Gute Zeiten für Deutschlands Direktvertriebsunternehmen. Sie konnten ihre Umsatzzahlen in der vergangenen Dekade nahezu verdoppeln. Lagen diese im Jahr 2007 noch bei 8,7 Milliarden Euro, waren es im Jahr 2016 schon 17 Milliarden Euro. Zu diesem Ergebnis kommt eine aktuelle Marktstudie der Universität Mannheim, die im Auftrag des Bundesverbandes Direktvertrieb Deutschland (BDD) jährlich durchgeführt wird. Die Erwartungen der Branche an das laufende Geschäftsjahr fallen durchweg positiv aus: Die Unternehmen rechnen mit einer Umsatzsteigerung von acht Prozent auf rund 18,4 Milliarden Euro.

Immer mehr Partner im Direktvertrieb

Auch die Entwicklung der selbständigen Vertriebspartner, die für deutsche Direktvertriebsunternehmen tätig sind, ist positiv: Im Jahr 2016 konnten 26.000 neue Partner gewonnen werden. Insgesamt sind nun 865.883 Verkaufsberater für die Branche tätig.

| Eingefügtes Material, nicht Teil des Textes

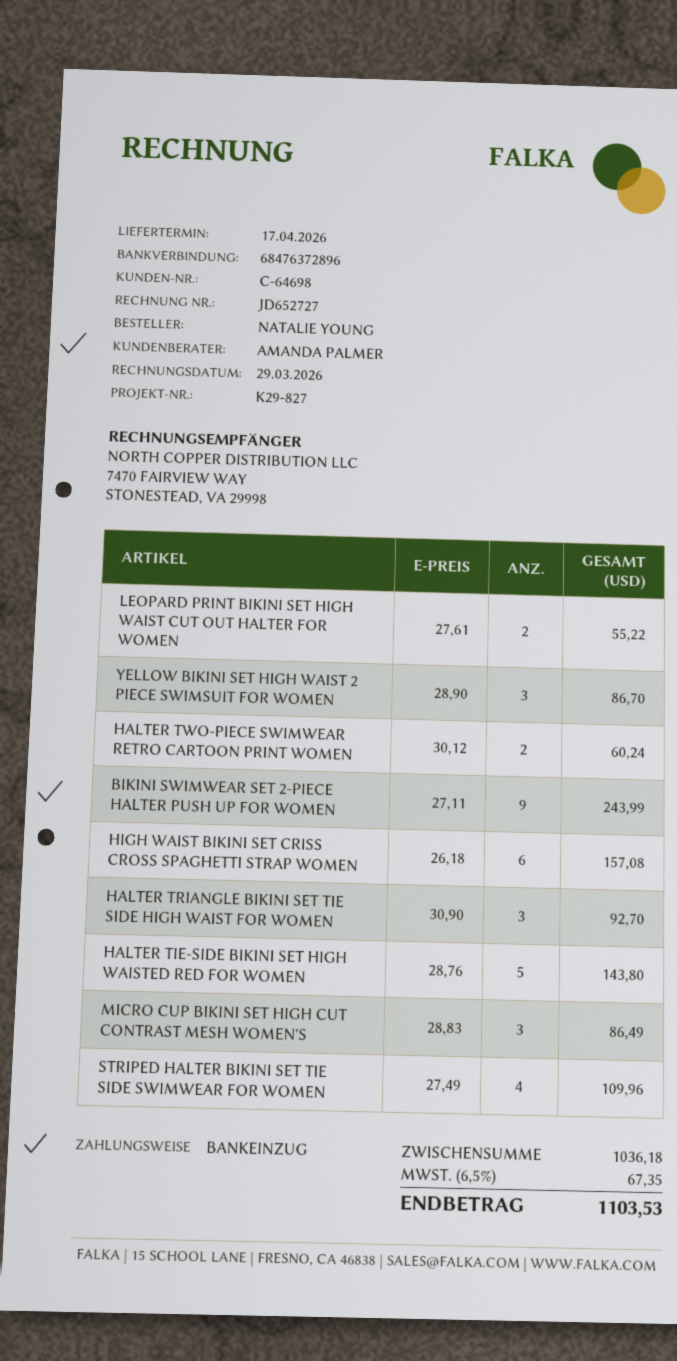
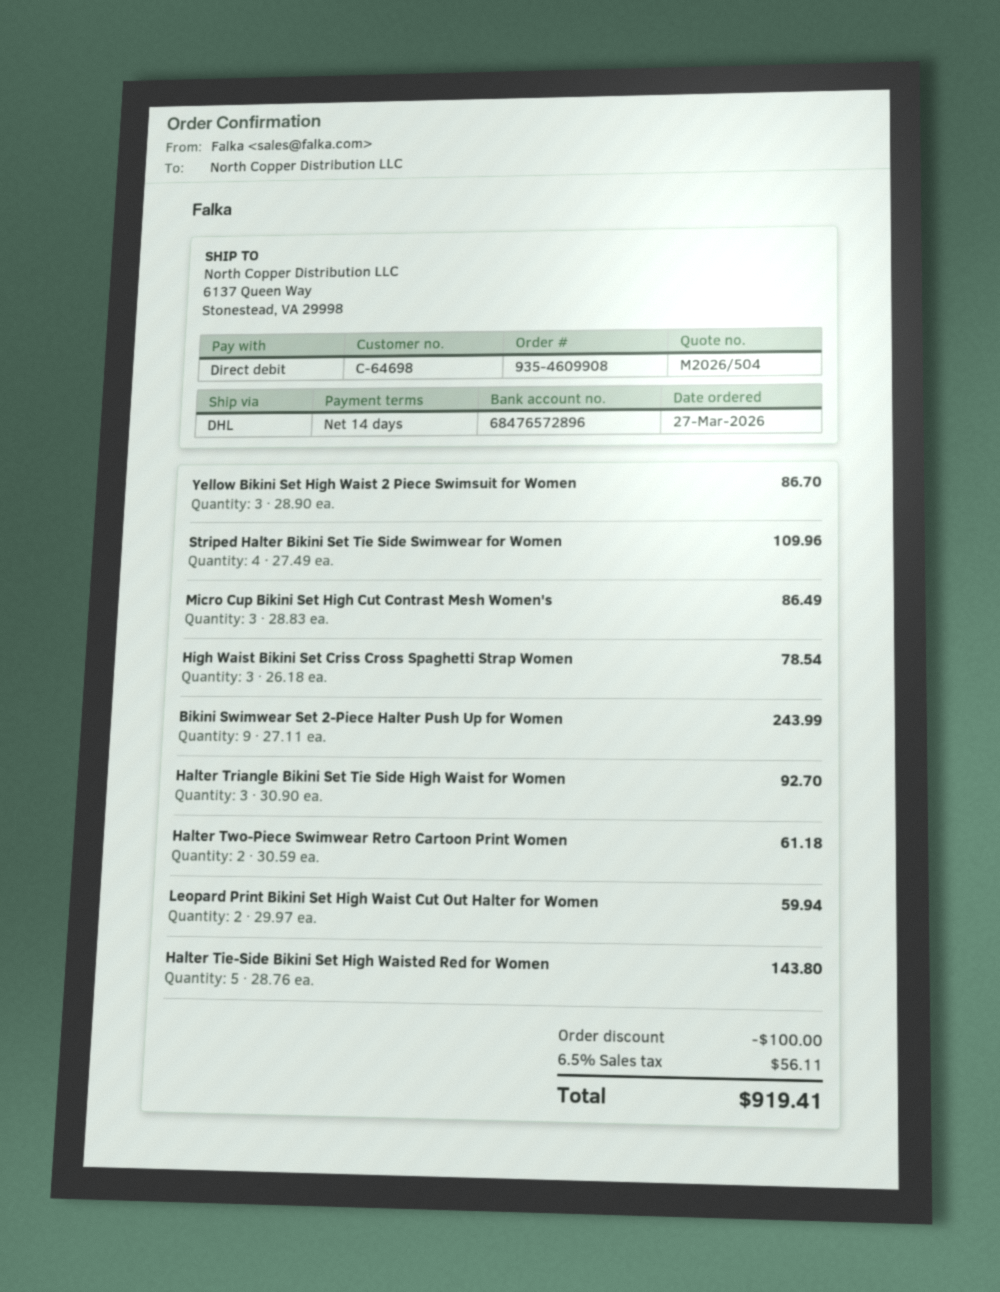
bank account: 68476372896 -> 68476572896
LEOPARD PRINT BIKINI SET HIGH WAIST CUT OUT HALTER FOR WOMEN: 2 x 27.61 = 55.22 -> 2 x 29.97 = 59.94
HALTER TWO-PIECE SWIMWEAR RETRO CARTOON PRINT WOMEN: 2 x 30.12 = 60.24 -> 2 x 30.59 = 61.18
HIGH WAIST BIKINI SET CRISS CROSS SPAGHETTI STRAP WOMEN: 6 x 26.18 = 157.08 -> 3 x 26.18 = 78.54
discount: none -> 100.00
tax: 6.5% = 67.35 -> 6.5% = 56.11
total: 1103.53 -> 919.41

Das sind drei Prozent mehr als im Vorjahr. "Im Direktvertrieb genießen Vertriebspartner einen sehr hohen Stellenwert verglichen mit anderen Branchen“, sagt Jochen Acker, Vorstandsvorsitzender des Bundesverbandes Direktvertrieb Deutschland (BDD). Und dies sei sehr wichtig, denn Begeisterung und Freude am Verkaufen seien Voraussetzung für den Erfolg eines Unternehmens und der gesamten Branche.

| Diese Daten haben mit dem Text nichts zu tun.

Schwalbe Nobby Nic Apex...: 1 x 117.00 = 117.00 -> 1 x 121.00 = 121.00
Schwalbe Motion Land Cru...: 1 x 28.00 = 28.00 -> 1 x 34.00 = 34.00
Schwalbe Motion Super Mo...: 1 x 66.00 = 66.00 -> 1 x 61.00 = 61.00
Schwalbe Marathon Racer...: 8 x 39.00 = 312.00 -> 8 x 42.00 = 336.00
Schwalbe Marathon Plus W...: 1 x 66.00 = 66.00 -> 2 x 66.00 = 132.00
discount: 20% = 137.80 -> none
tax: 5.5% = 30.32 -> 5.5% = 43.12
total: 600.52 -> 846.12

Die Verkaufsparty bleibt der Renner im Direktvertrieb

Die beliebteste Direktvertriebsart ist auch im Jahr 2016 mit rund 50 Prozent wieder einmal die Verkaufsparty gewesen. Fast die Hälfte aller Verkaufspartys kann durchschnittlich einen Bestellwert von 250 bis 500 Euro verzeichnen. Bei 30 Prozent der Partys werden über 500 Euro umgesetzt.

In der Studie der Universität Mannheim werden die Ergebnisse der Befragung von Direktvertriebsunternehmen in Deutschland zusammengefasst. Ziel der jährlichen Marktstudie ist es, einen Einblick in die aktuelle Situation der Direktvertriebsbranche zu gewinnen. An der Online-Befragung der Universität im Frühjahr 2017 nahmen 299 Unternehmen teil.

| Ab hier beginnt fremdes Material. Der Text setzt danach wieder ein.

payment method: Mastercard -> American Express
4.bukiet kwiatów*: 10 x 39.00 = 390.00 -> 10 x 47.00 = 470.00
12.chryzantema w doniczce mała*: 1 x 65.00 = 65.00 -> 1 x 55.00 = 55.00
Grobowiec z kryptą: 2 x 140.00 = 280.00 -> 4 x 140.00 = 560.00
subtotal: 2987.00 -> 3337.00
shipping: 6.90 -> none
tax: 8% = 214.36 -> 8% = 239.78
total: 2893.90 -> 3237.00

Was macht der Bundesverband Direktvertrieb Deutschland? 

Der Bundesverband Direktvertrieb Deutschland (BDD) setzt sich für die Interessen der Direktvertriebsunternehmen des privaten Konsumgüter- und Dienstleistungsbereichs ein. Im BDD sind 50 Unternehmen organisiert, die ganz unterschiedliche Produkte beziehungsweise Dienstleistungen verkaufen. Dazu gehören Haushaltswaren, Reinigungsmittel, Bauelemente, Getränke, Nahrungsergänzungsmittel, Kosmetik- und Schönheitsartikel, Schmuck, Heimtiernahrung sowie Energiedienstleistungen.